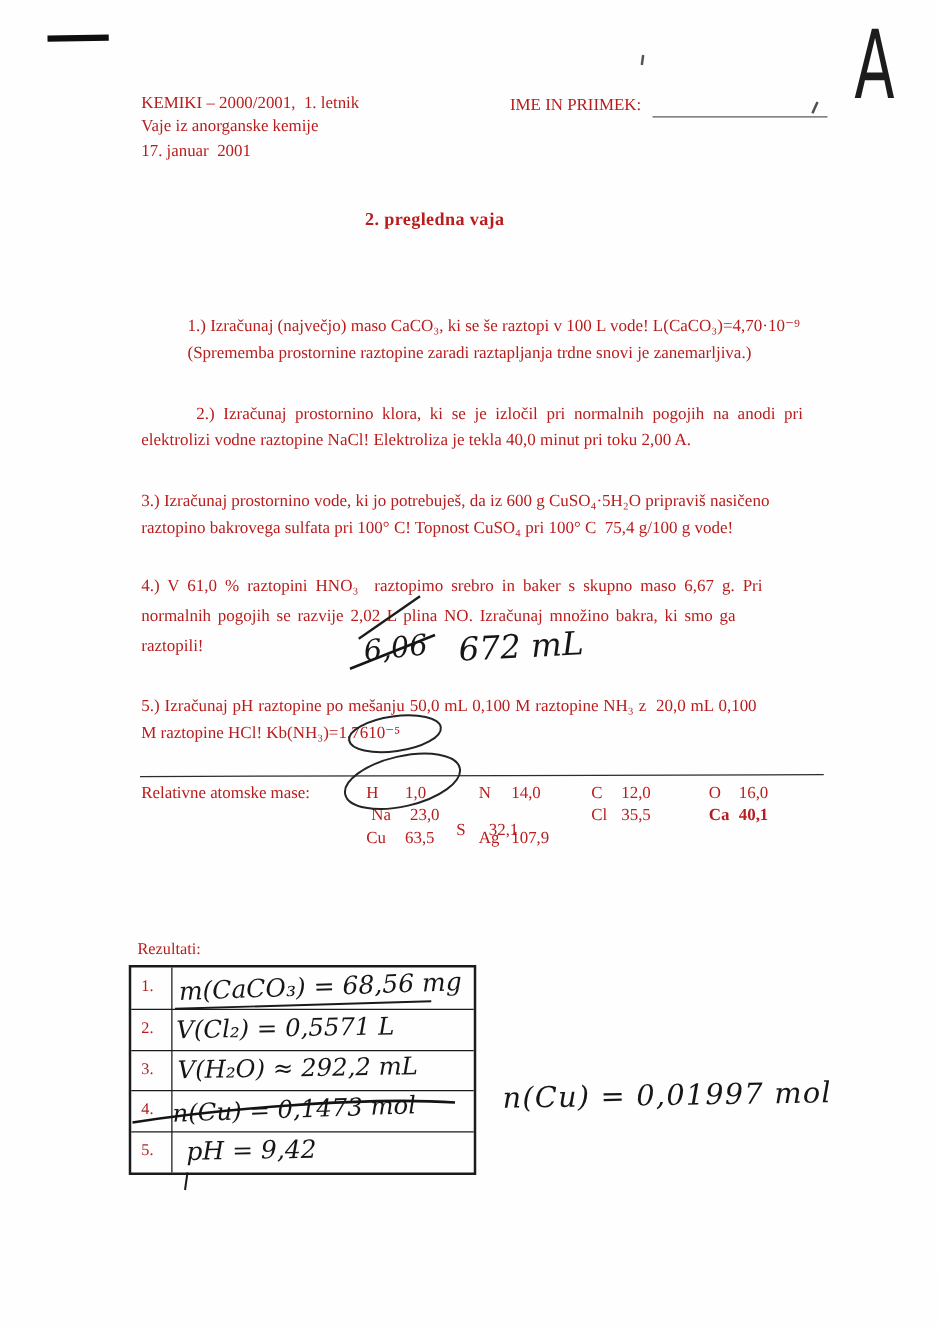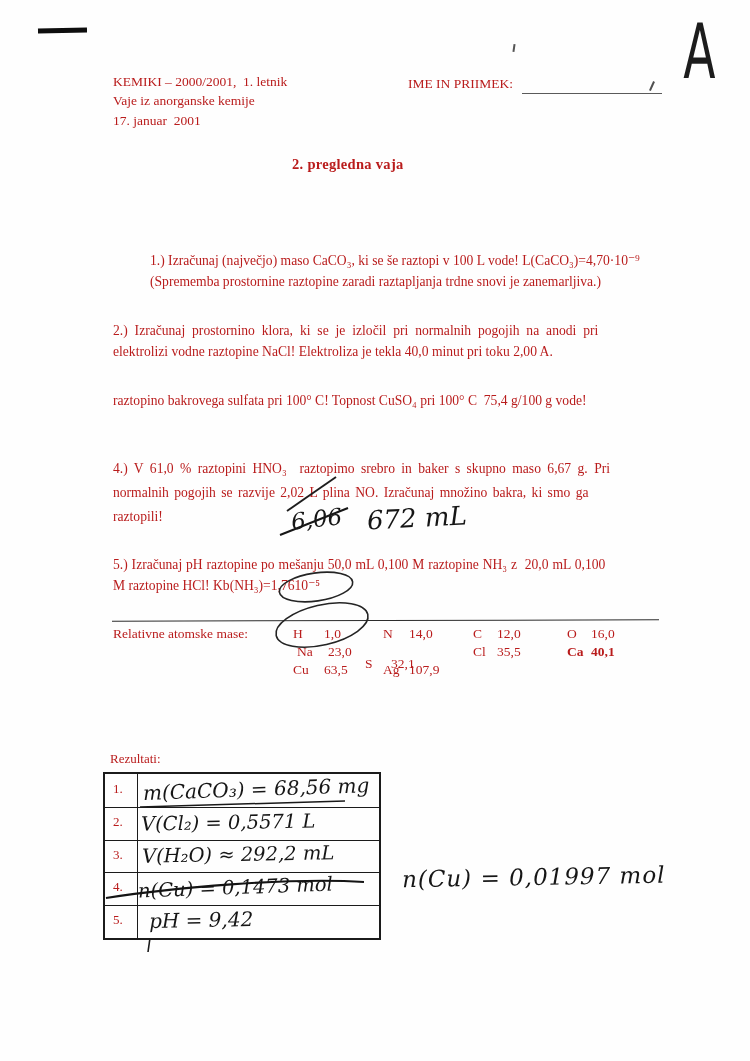--- a/index.html
+++ b/index.html
@@ -18,7 +18,7 @@
   .name-line{position:absolute;left:522px;top:76px;width:140px;height:17px;border-bottom:1.4px solid #5a5a5a;}
   .name-tick{position:absolute;left:651px;top:81px;width:1.6px;height:10px;background:#4f4f4f;transform:rotate(24deg);}
   .corner-a{position:absolute;left:684px;top:14px;font-family:"DejaVu Sans",sans-serif;font-size:76px;font-weight:400;color:#1c1c1c;transform:scaleX(.62) skewX(-1deg);transform-origin:left top;line-height:1;}
-  .title{position:absolute;left:292px;top:156px;font-size:14.5px;font-weight:bold;letter-spacing:.3px;white-space:pre;}
+  .title{position:absolute;left:292px;top:168px;font-size:14.5px;font-weight:bold;letter-spacing:.3px;white-space:pre;}
   
   .prob{position:absolute;left:113px;width:548px;font-size:13.6px;line-height:21px;}
   .prob .pl{display:block;white-space:pre;}

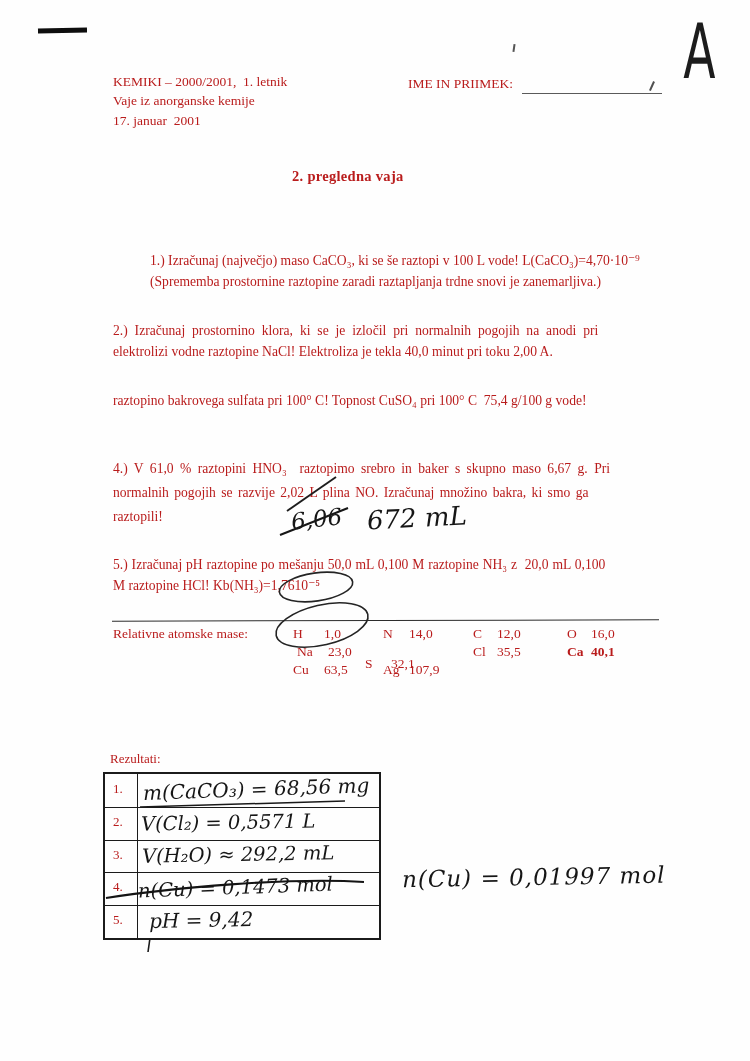--- a/index.html
+++ b/index.html
@@ -22,7 +22,7 @@
   
   .prob{position:absolute;left:113px;width:548px;font-size:13.6px;line-height:21px;}
   .prob .pl{display:block;white-space:pre;}
-  .ws05{word-spacing:.5px;} .ws20{word-spacing:2px;} .ws30{word-spacing:3px;} .ws35{word-spacing:3.5px;}
+  .ws05{word-spacing:.5px;} .ws20{word-spacing:2px;} .ws30{word-spacing:3px;} .ws35{word-spacing:3.5px;margin-left:44px;}
   
   .hw-606{position:absolute;left:291px;top:506px;font-size:23px;transform:rotate(-6deg);}
   .hw-672{position:absolute;left:367px;top:503px;font-size:26px;transform:rotate(-3deg);white-space:pre;}

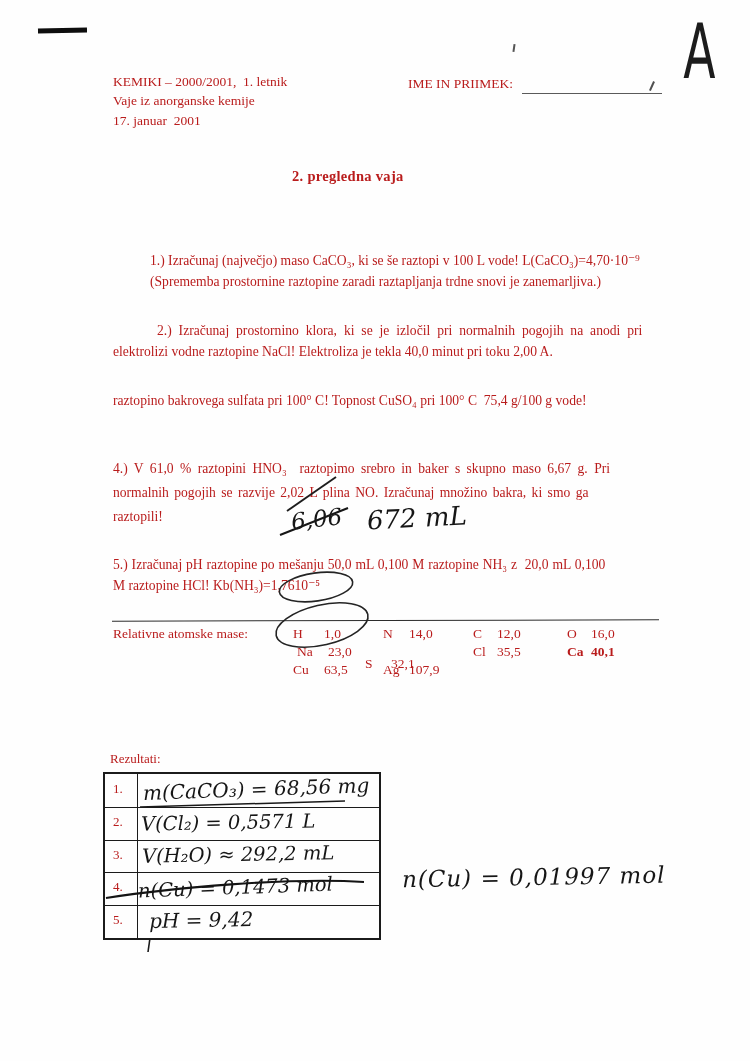--- a/index.html
+++ b/index.html
@@ -77,6 +77,7 @@
   </div>
 
   <div class="prob print" style="top:390px;">
+    <span class="pl">3.) Izračunaj prostornino vode, ki jo potrebuješ, da iz 600 g CuSO₄·5H₂O pripraviš nasičeno</span>
     <span class="pl">raztopino bakrovega sulfata pri 100° C! Topnost CuSO₄ pri 100° C  75,4 g/100 g vode!</span>
   </div>
 

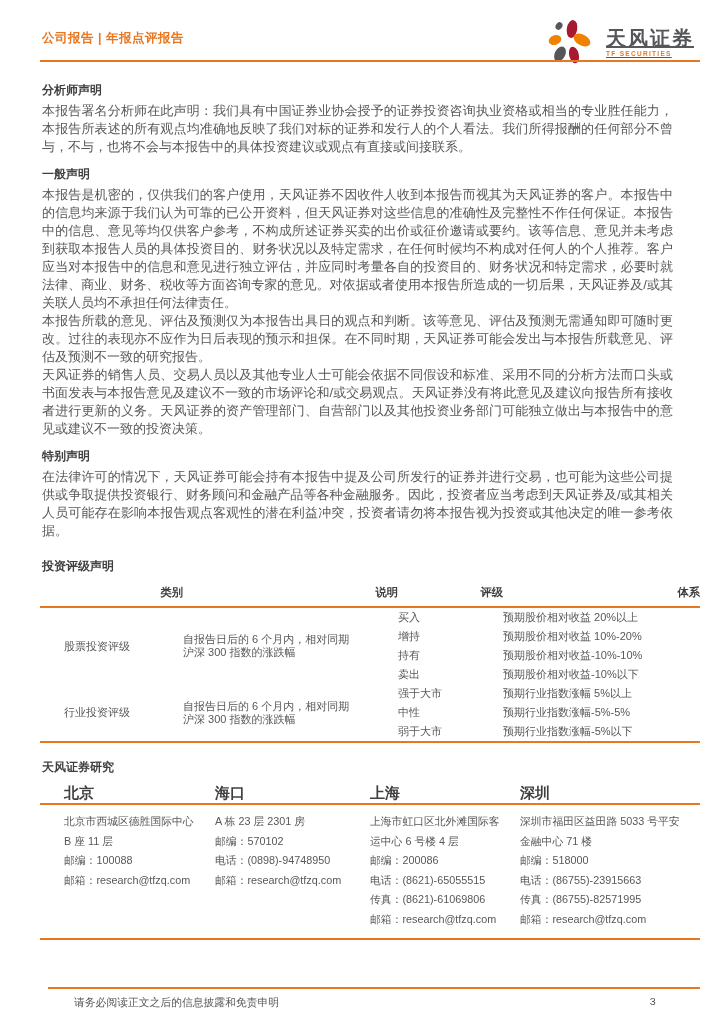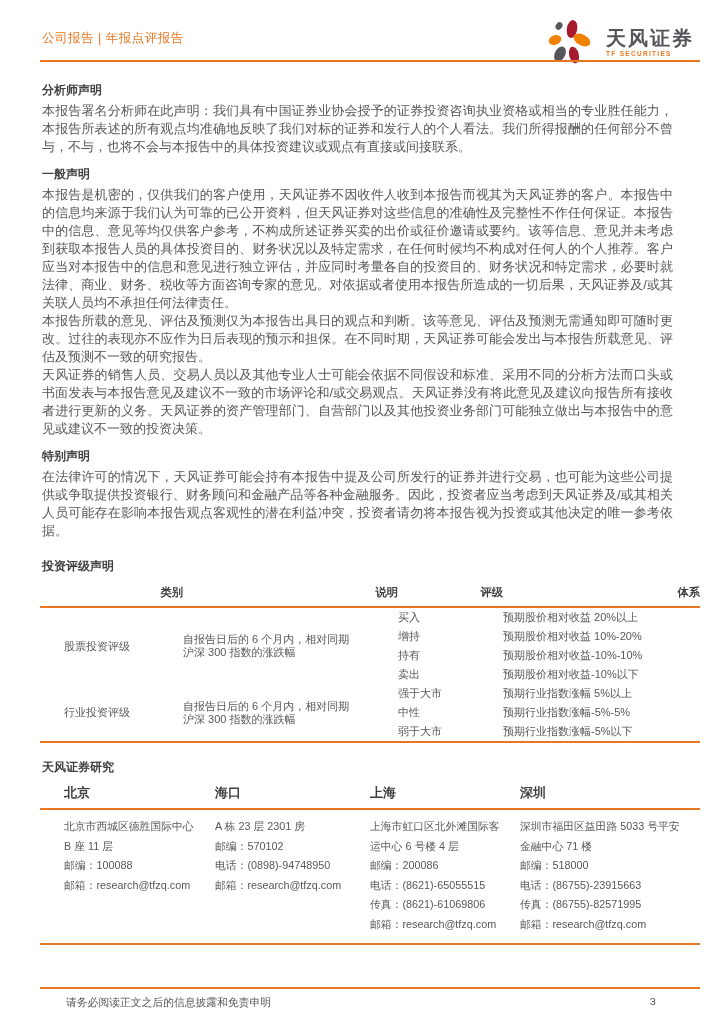--- a/index.html
+++ b/index.html
@@ -12,7 +12,7 @@
   }
   
   .hdr { padding:30px 30px 0 42px; position:relative; height:62px; }
-  .hdr-category { color:#E87722; font-weight:normal; font-size:12.5px; letter-spacing:.5px; }
+  .hdr-category { color:#E87722; font-weight:bold; font-size:12.5px; letter-spacing:.5px; }
   .hdr-rule { position:absolute; left:40px; right:24px; bottom:0; height:2px; background:#E87722; }
   .logo { position:absolute; top:18px; right:30px; display:flex; align-items:center; gap:13px; }
   .logo-text { display:flex; flex-direction:column; }

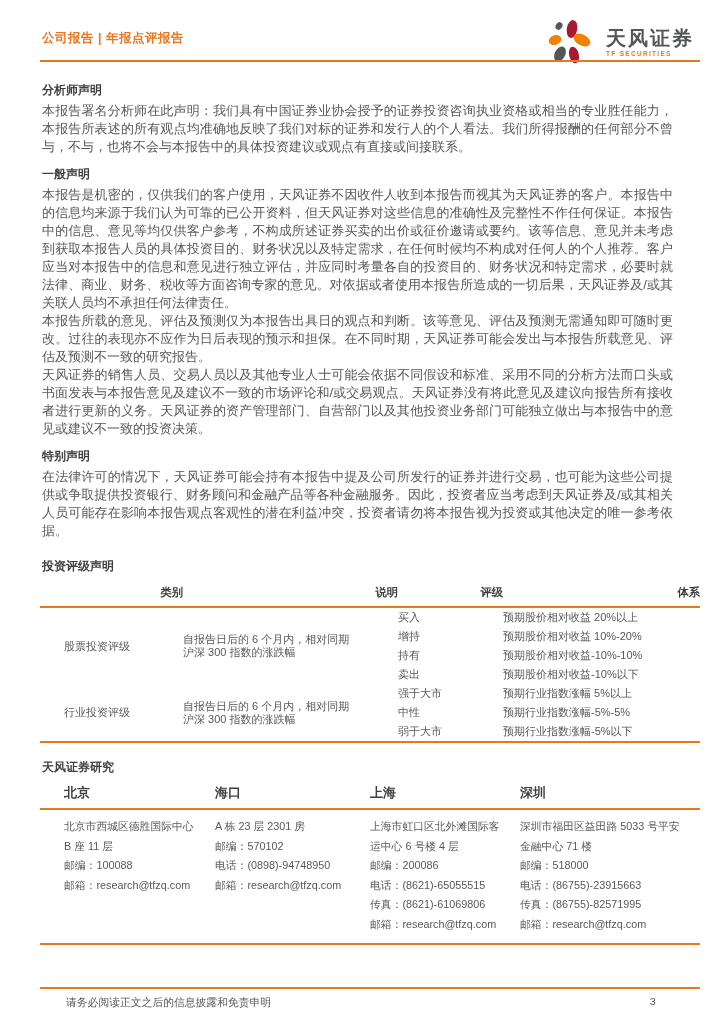--- a/index.html
+++ b/index.html
@@ -14,7 +14,7 @@
   .hdr { padding:30px 30px 0 42px; position:relative; height:62px; }
   .hdr-category { color:#E87722; font-weight:bold; font-size:12.5px; letter-spacing:.5px; }
   .hdr-rule { position:absolute; left:40px; right:24px; bottom:0; height:2px; background:#E87722; }
-  .logo { position:absolute; top:18px; right:30px; display:flex; align-items:center; gap:13px; }
+  .logo { position:absolute; top:18px; right:30px; display:flex; align-items:center; gap:13px;text-decoration:underline; }
   .logo-text { display:flex; flex-direction:column; }
   .logo-name { font-size:20px; font-weight:bold; color:#54565A; letter-spacing:2px; line-height:22px; }
   .logo-sub  { font-size:6.5px; color:#E87722; letter-spacing:1.3px; margin-top:1px; font-weight:bold; }

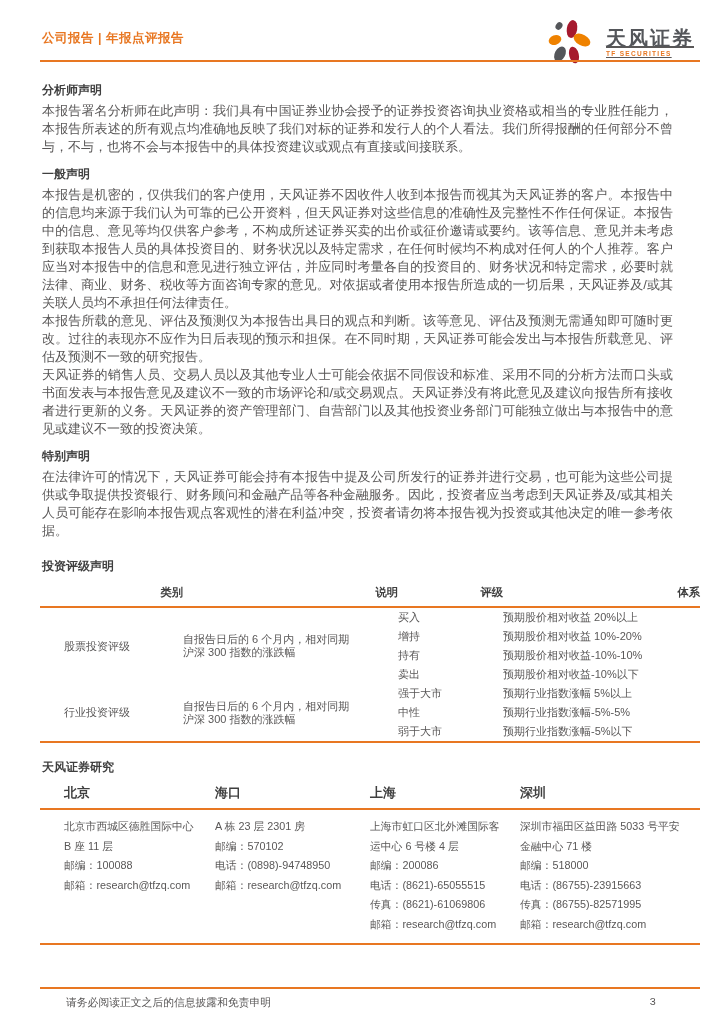--- a/index.html
+++ b/index.html
@@ -45,7 +45,7 @@
     display:grid; grid-template-columns:151px 155px 150px 1fr;
     padding-left:24px; border-bottom:2px solid #E87722;
   }
-  .office-head .city { font-size:13px; font-weight:bold; color:#3F3F3F; padding-bottom:6px; }
+  .office-head .city { font-size:15px; font-weight:bold; color:#3F3F3F; }
   .office-body {
     display:grid; grid-template-columns:151px 155px 150px 1fr;
     padding:7px 0 9px 24px; border-bottom:2px solid #E87722;

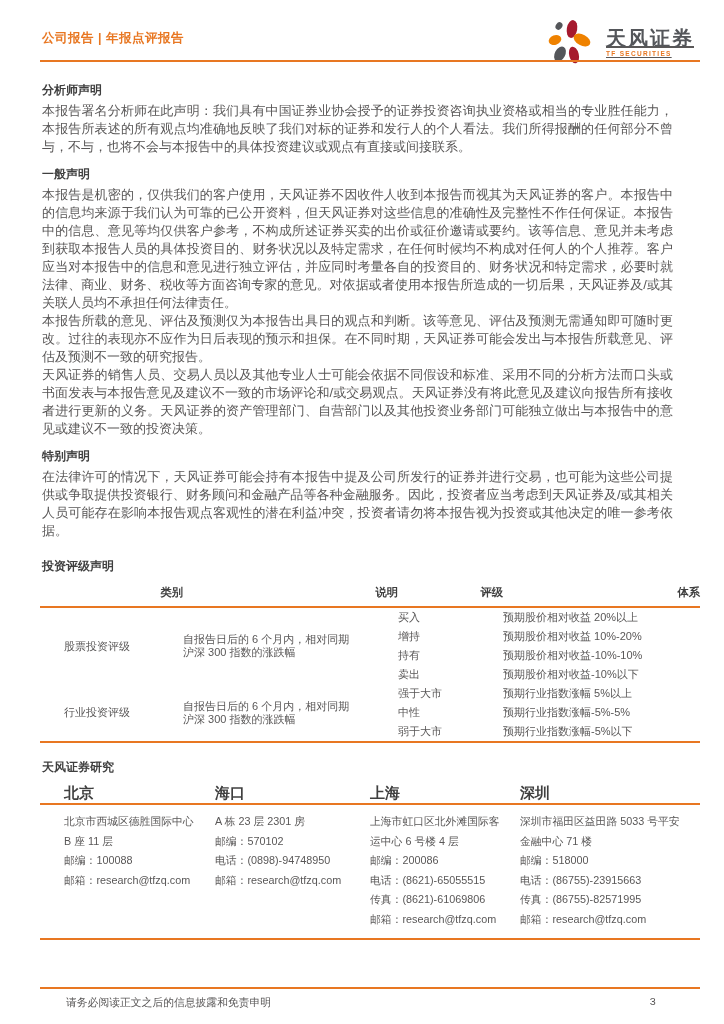--- a/index.html
+++ b/index.html
@@ -53,7 +53,7 @@
   .office { padding-right:14px; }
   .office .line { font-size:10.8px; line-height:19.5px; color:#595757; }
   
-  .footer { position:absolute; left:40px; right:24px; bottom:14px;font-family:Liberation Mono, monospace; }
+  .footer { position:absolute; left:48px; right:24px; bottom:14px;font-family:Liberation Mono, monospace; }
   .footer-rule { height:2px; background:#E87722; }
   .footer-row { display:flex; justify-content:space-between; padding:7px 44px 0 26px; font-size:10.8px; color:#595757; }
 </style>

- - - - - - -

ABOUT THIS EXERCISE:
Where does "display" appear in the listing? Show every line that has it.

RESPONSE FOR THIS EXERCISE:
   .prob .pl{display:block;white-space:pre;}
   .prob .pl{display:block;white-space:pre;}
   .logo { position:absolute; top:18px; right:30px; display:flex; align-items:center; gap:13px; }
   .logo-text { display:flex; flex-direction:column; }
-  .logo { position:absolute; top:18px; right:30px; display:flex; align-items:center; gap:13px; }
+  .logo { position:absolute; top:18px; right:30px; display:flex; align-items:center; gap:13px;text-decoration:underline; }
   .logo-text { display:flex; flex-direction:column; }
     display:grid; grid-template-columns:151px 155px 150px 1fr;
     display:grid; grid-template-columns:151px 155px 150px 1fr;
   .footer-row { display:flex; justify-content:space-between; padding:7px 44px 0 26px; font-size:10.8px; color:#595757; }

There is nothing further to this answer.